DESCRIPTION OF THE TASK ▸ Copy, please, the line with "html: <div><span>Threat Manager</span></div>" and each line that follows it through the end of the data below, exactly as given and without pictures.
══ DATA FOR ANALYSIS ══
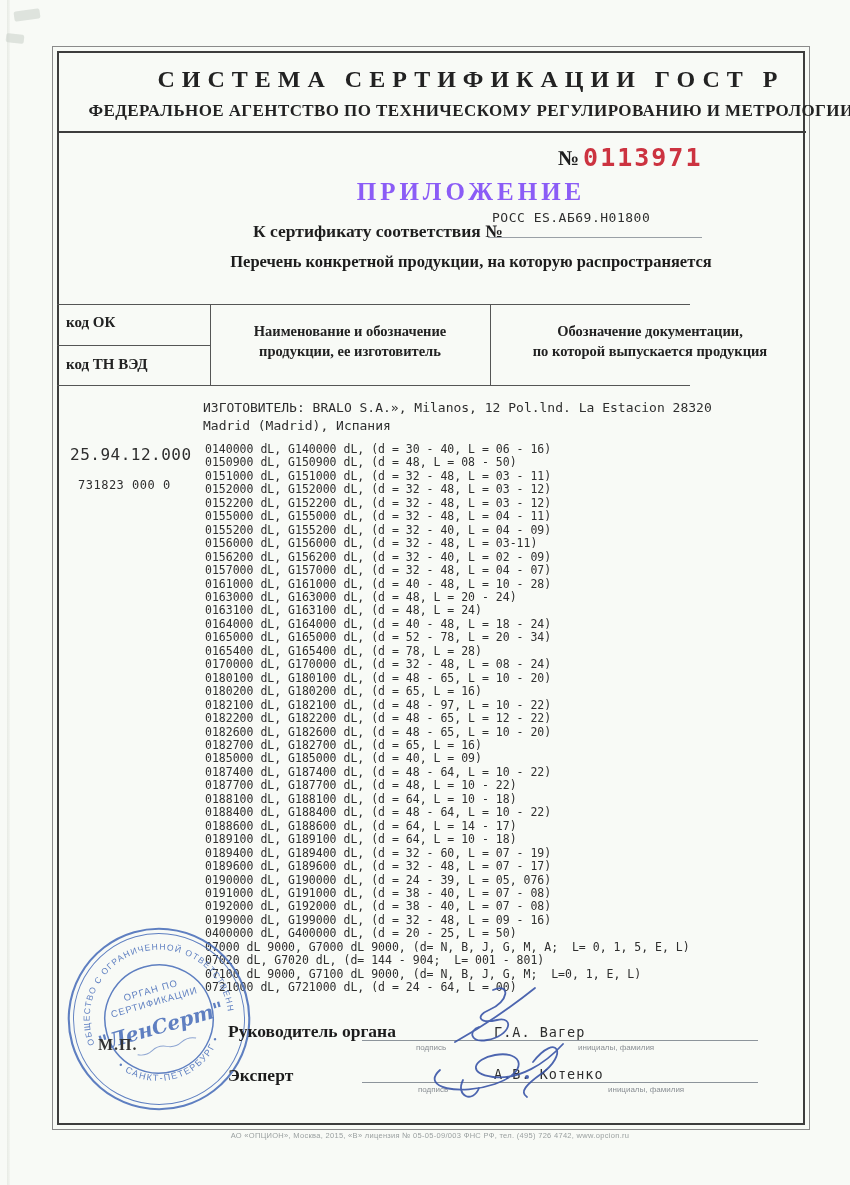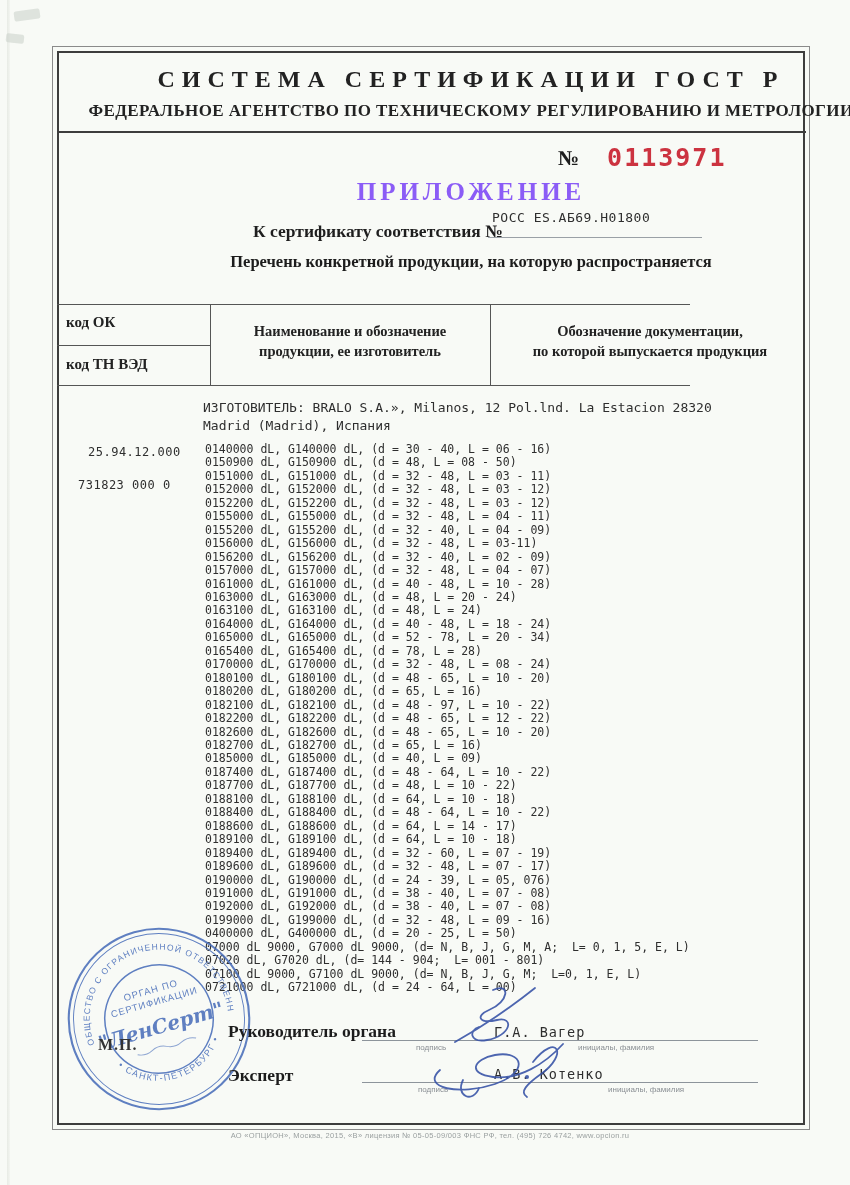"0113971" .doc-number .numval { margin-left: 24px -> none }
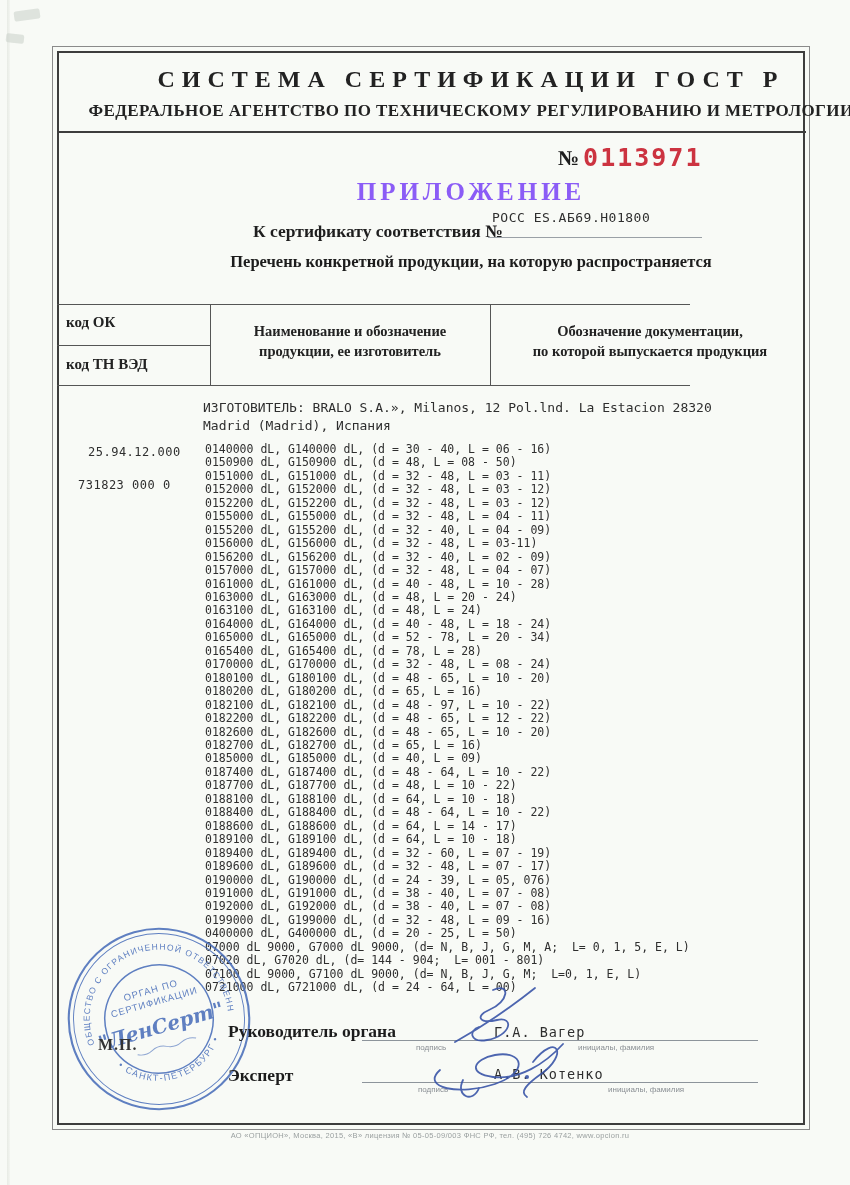"25.94.12.000" .code-ok { font-size: 12px -> 16px; left: 88px -> 70px }
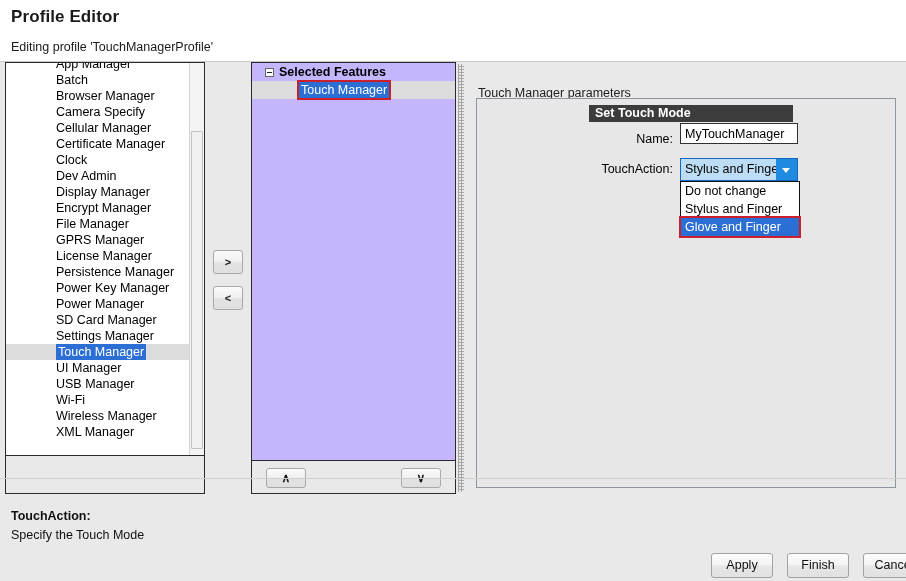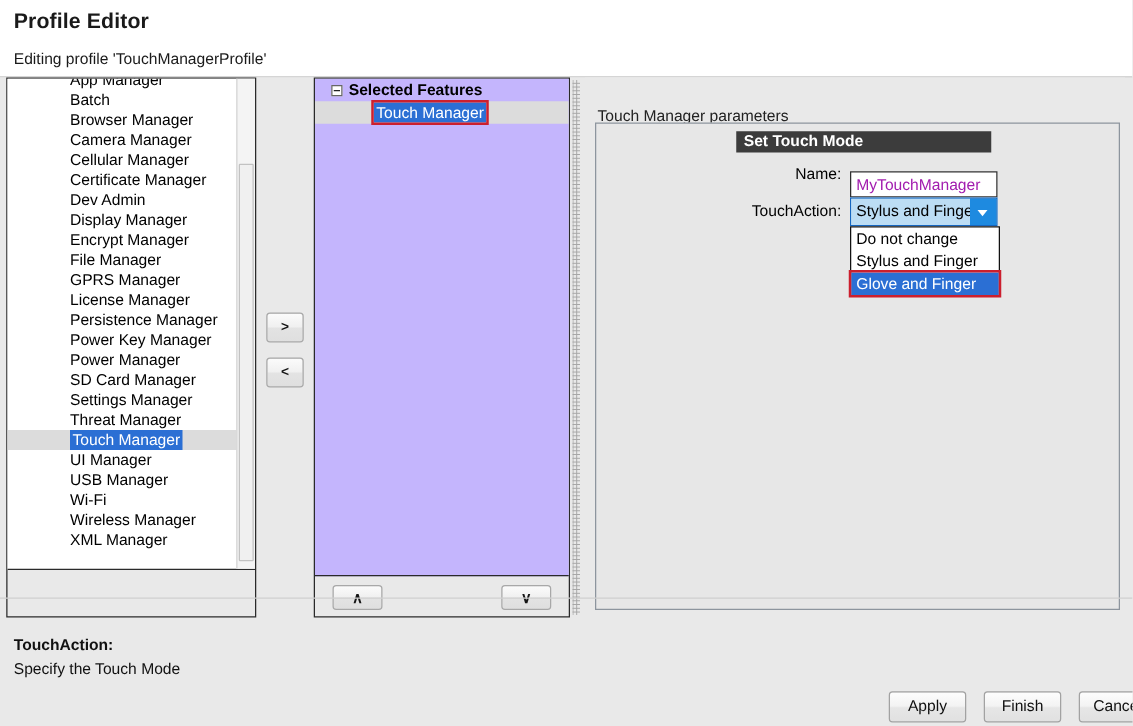"Camera Manager" span.feat-text { text: Manager -> Specify }
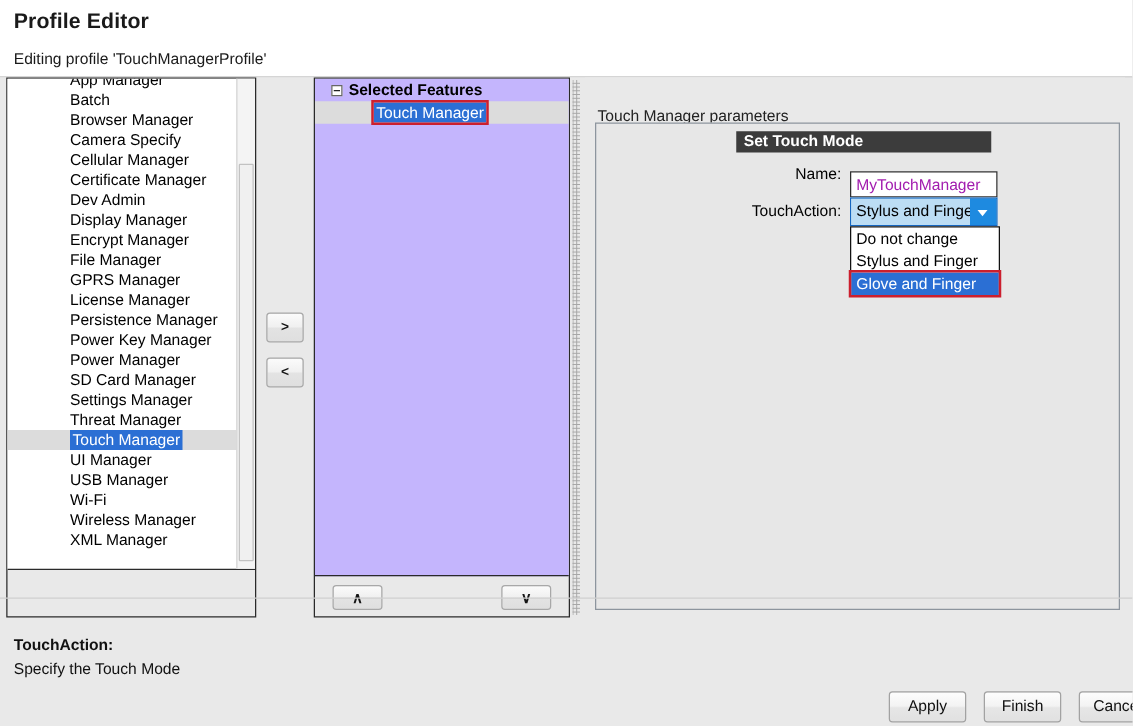"MyTouchManager" #name-input { color: #a21caf -> #000000; top: 38px -> 24px }
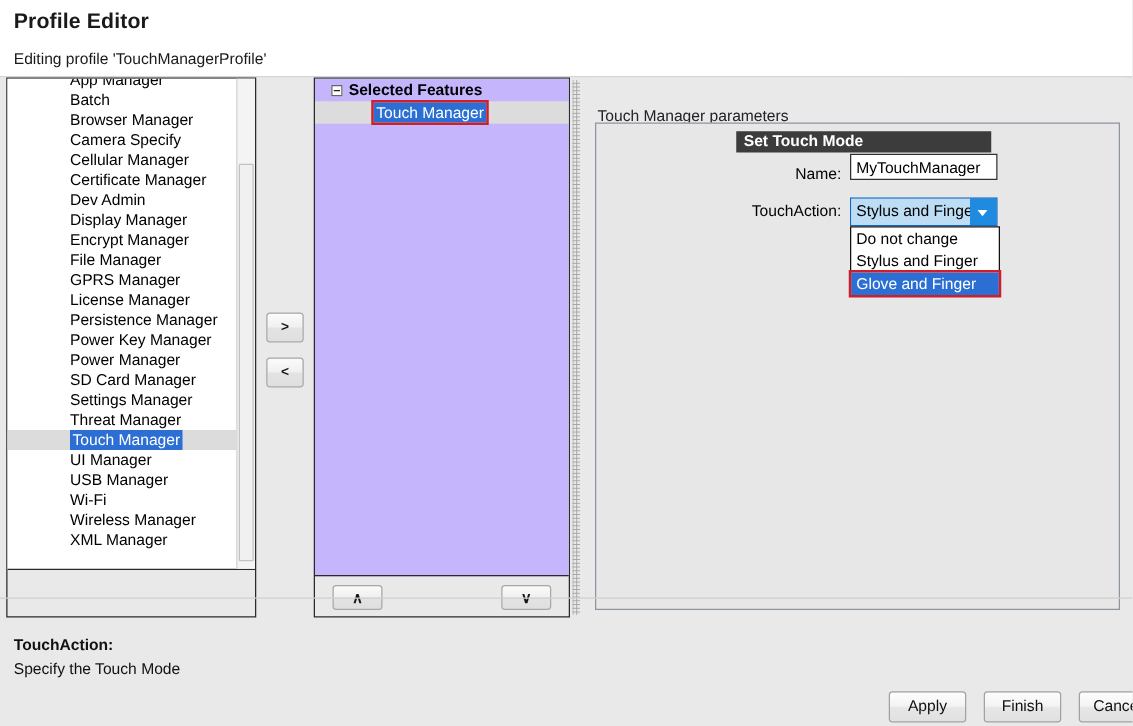"Clock" div.feature-row { html: none -> <div><span>Clock</span></div> }
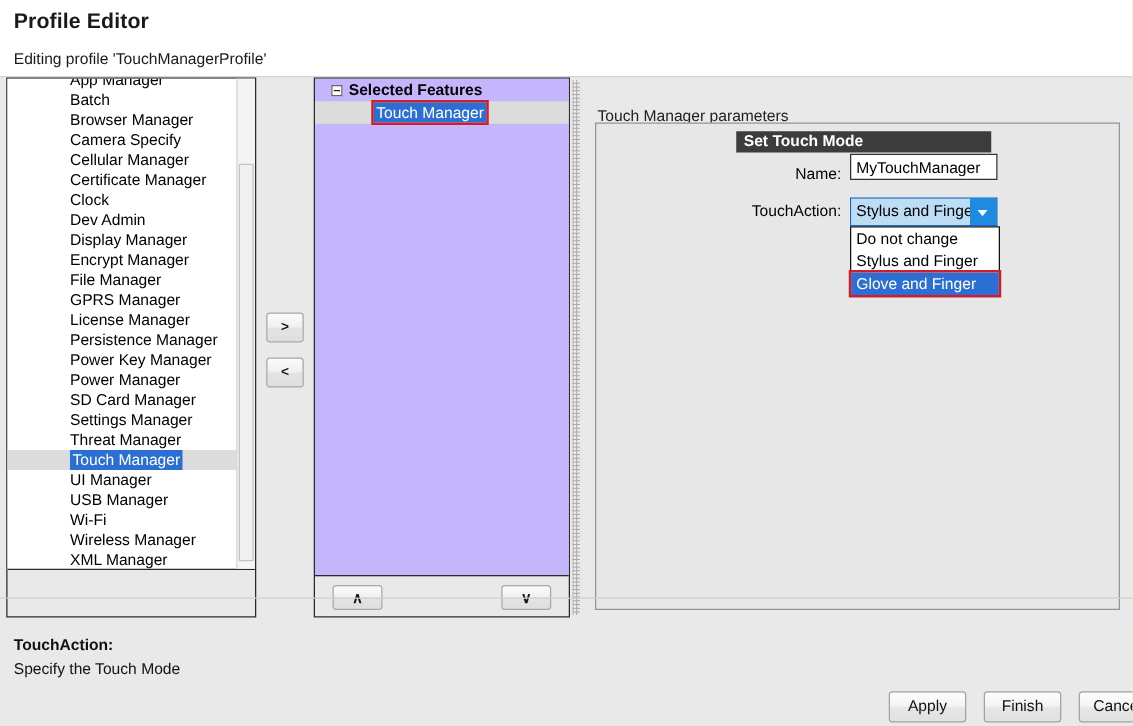"Threat Manager" div.feature-row { html: <div><span>Threat Manager</span></div> -> none }
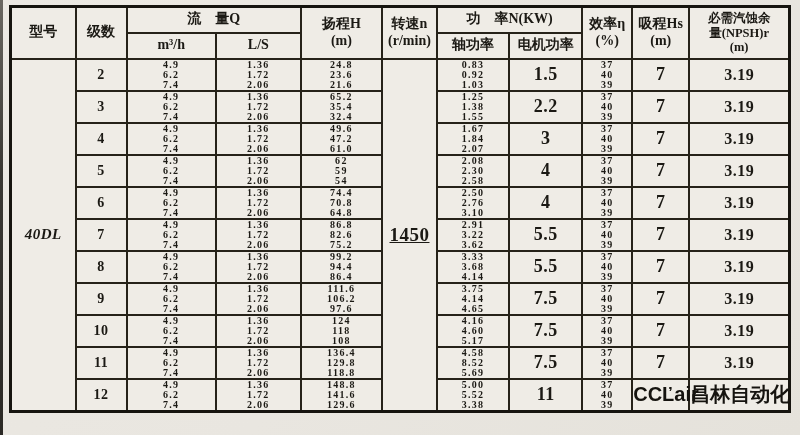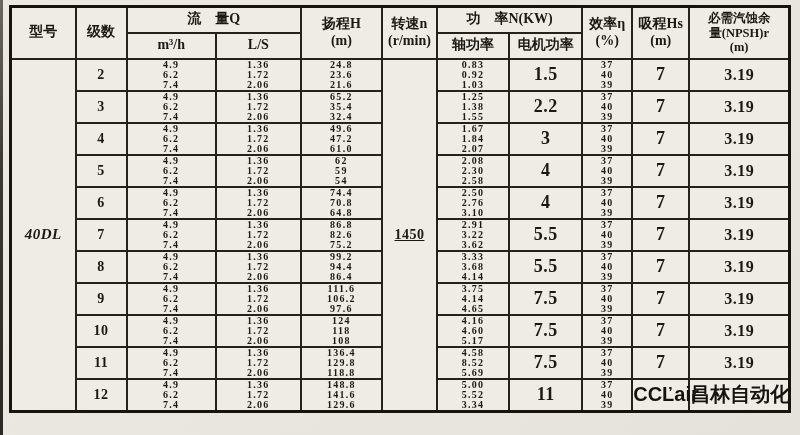"1450" td.speed-cell { font-size: 14px -> 19px }
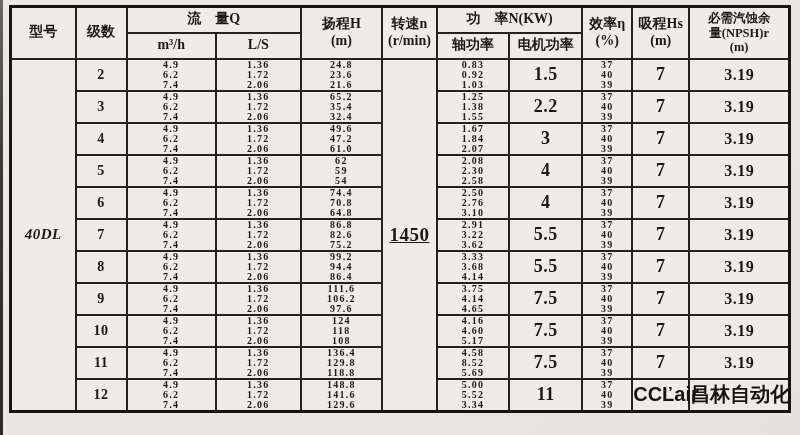"3.34" div { text: 3.34 -> 3.38 }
═══
ANSWER BELOW ▸
"Threat Manager" div.feature-row { html: <div><span>Threat Manager</span></div> -> none }
"1450" td.speed-cell { font-size: 14px -> 19px }
"3.34" div { text: 3.34 -> 3.38 }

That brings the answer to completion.